:: TASK ::
Only the number is wanted: tally the lines below that contain the word "solid".

(Source data)
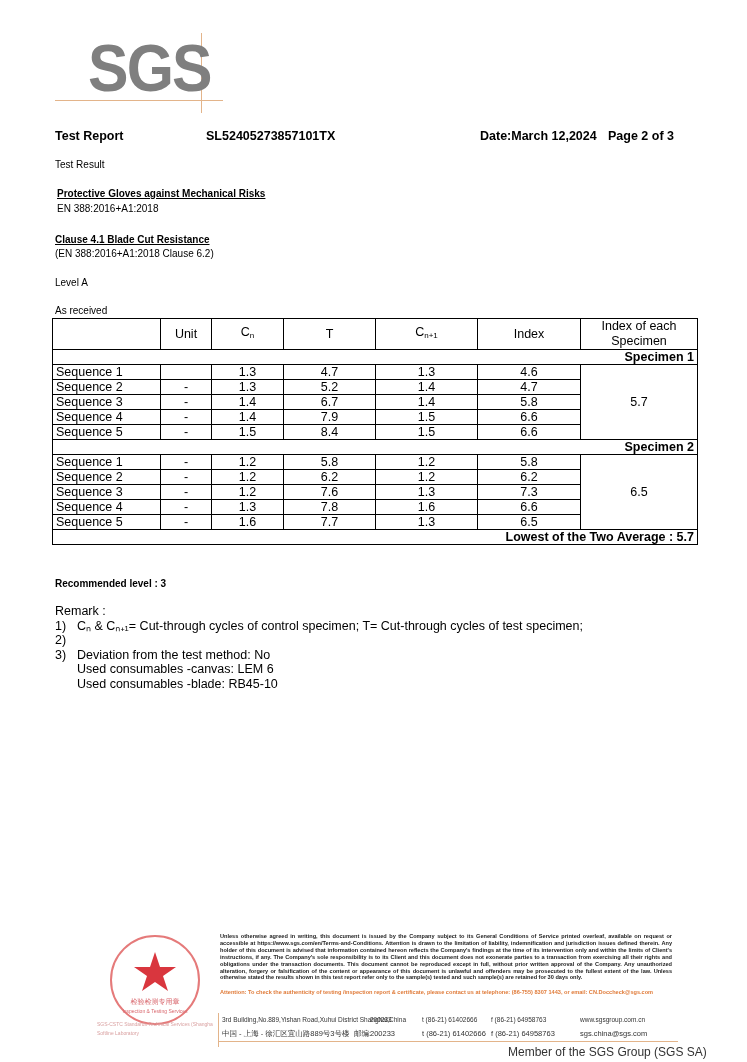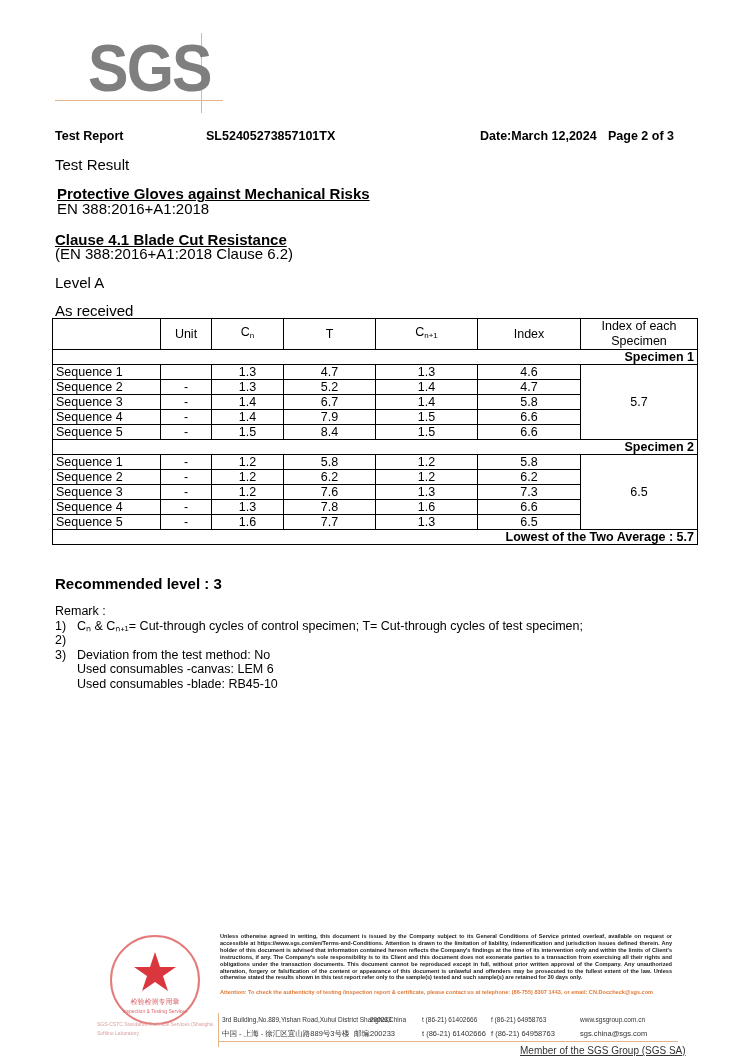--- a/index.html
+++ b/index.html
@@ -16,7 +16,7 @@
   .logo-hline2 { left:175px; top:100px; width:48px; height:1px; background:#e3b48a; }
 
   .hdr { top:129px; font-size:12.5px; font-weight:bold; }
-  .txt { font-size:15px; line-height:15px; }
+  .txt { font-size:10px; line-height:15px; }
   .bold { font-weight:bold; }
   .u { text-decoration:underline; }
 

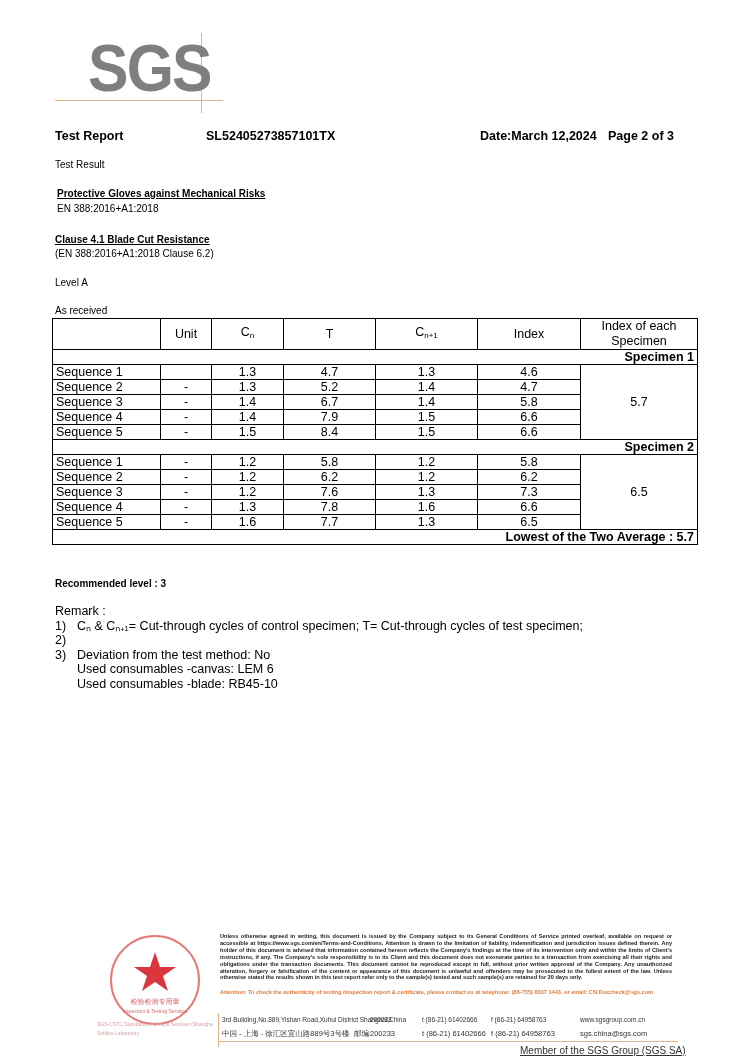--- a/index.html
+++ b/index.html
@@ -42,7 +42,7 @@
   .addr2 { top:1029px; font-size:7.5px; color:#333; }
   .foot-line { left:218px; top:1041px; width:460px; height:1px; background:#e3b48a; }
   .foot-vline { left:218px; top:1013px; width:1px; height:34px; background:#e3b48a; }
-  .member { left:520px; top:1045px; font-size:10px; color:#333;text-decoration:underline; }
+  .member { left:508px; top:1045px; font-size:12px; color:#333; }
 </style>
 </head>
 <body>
* * *
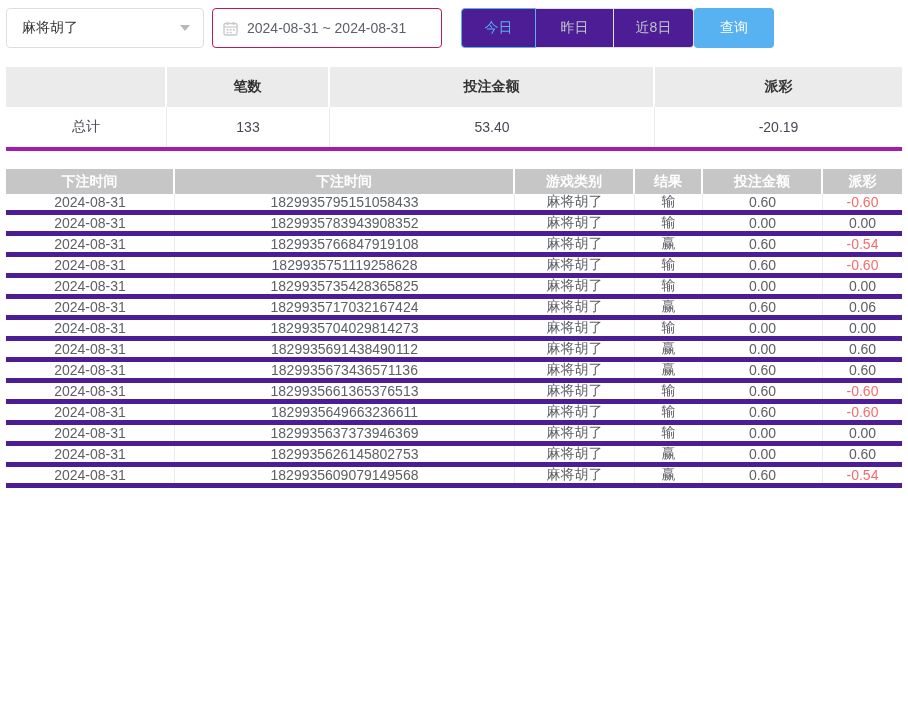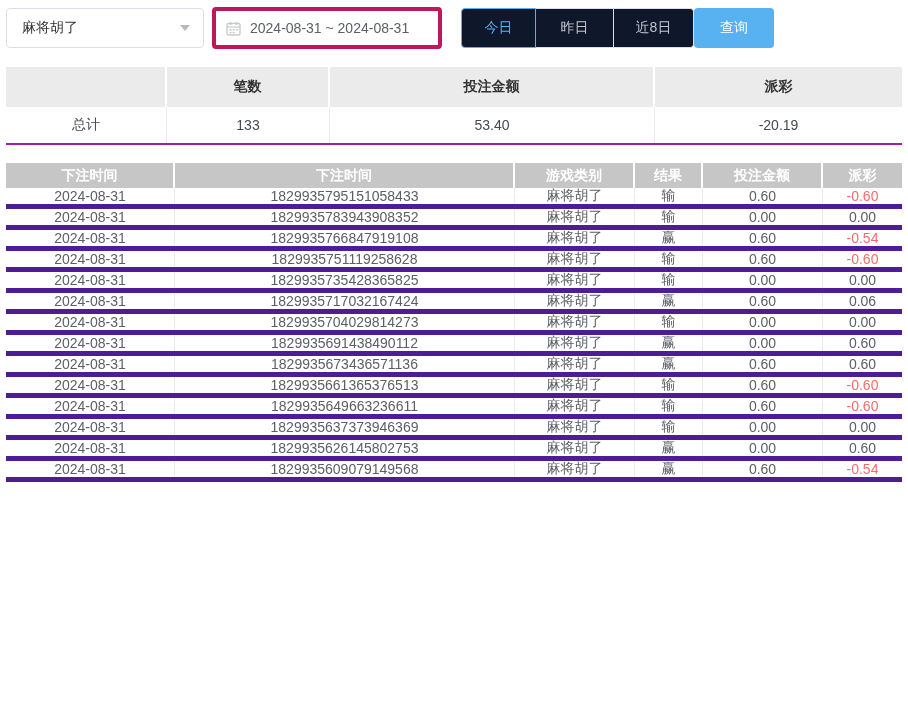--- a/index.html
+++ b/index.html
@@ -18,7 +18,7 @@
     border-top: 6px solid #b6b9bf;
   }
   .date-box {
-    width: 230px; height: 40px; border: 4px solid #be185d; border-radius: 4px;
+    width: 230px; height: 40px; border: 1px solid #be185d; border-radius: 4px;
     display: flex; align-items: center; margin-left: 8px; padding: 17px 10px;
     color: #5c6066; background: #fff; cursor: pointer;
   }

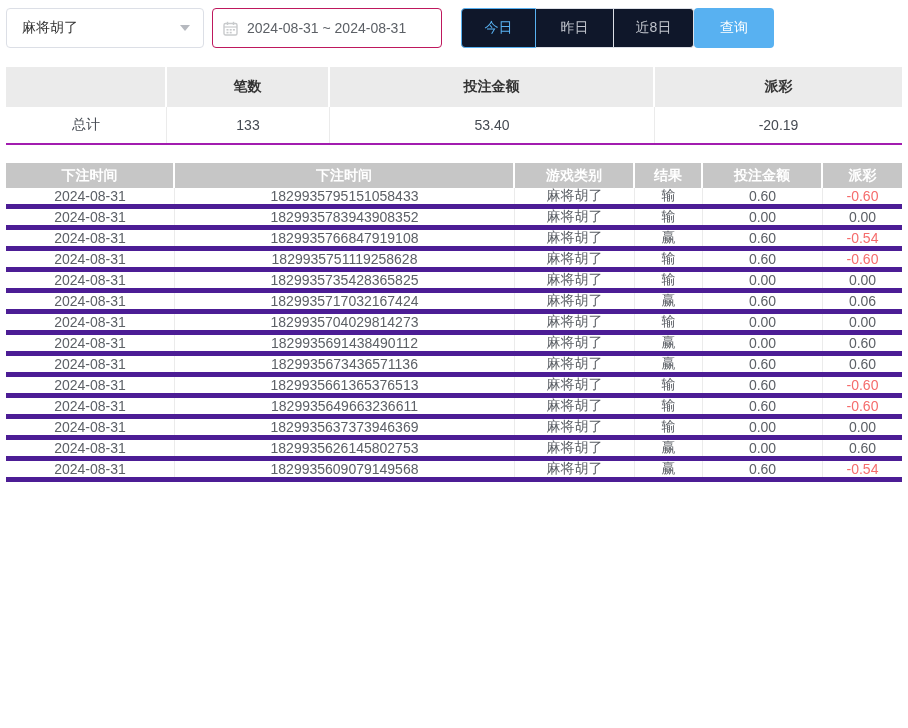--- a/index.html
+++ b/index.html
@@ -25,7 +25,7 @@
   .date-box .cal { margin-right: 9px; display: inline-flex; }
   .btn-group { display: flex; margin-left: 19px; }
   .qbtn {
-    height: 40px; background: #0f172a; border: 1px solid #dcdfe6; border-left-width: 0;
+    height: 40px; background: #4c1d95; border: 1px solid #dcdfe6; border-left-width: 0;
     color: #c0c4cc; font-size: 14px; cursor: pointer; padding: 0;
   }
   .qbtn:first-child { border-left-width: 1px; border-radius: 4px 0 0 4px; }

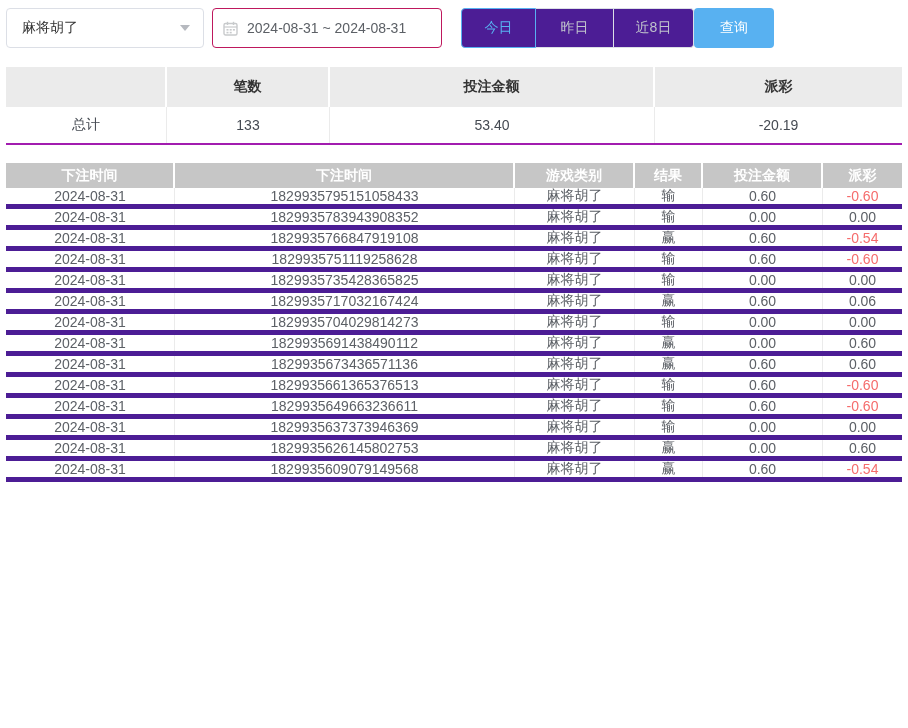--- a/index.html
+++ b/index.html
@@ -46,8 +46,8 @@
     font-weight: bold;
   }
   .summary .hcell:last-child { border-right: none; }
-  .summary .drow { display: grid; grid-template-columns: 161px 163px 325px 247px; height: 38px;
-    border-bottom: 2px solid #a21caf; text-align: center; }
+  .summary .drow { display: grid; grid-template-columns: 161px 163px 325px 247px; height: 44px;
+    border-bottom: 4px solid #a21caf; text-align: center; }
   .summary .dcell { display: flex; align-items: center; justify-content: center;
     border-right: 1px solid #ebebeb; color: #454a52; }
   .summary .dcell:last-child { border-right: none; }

:: REPLY TO THE EXERCISE ::
8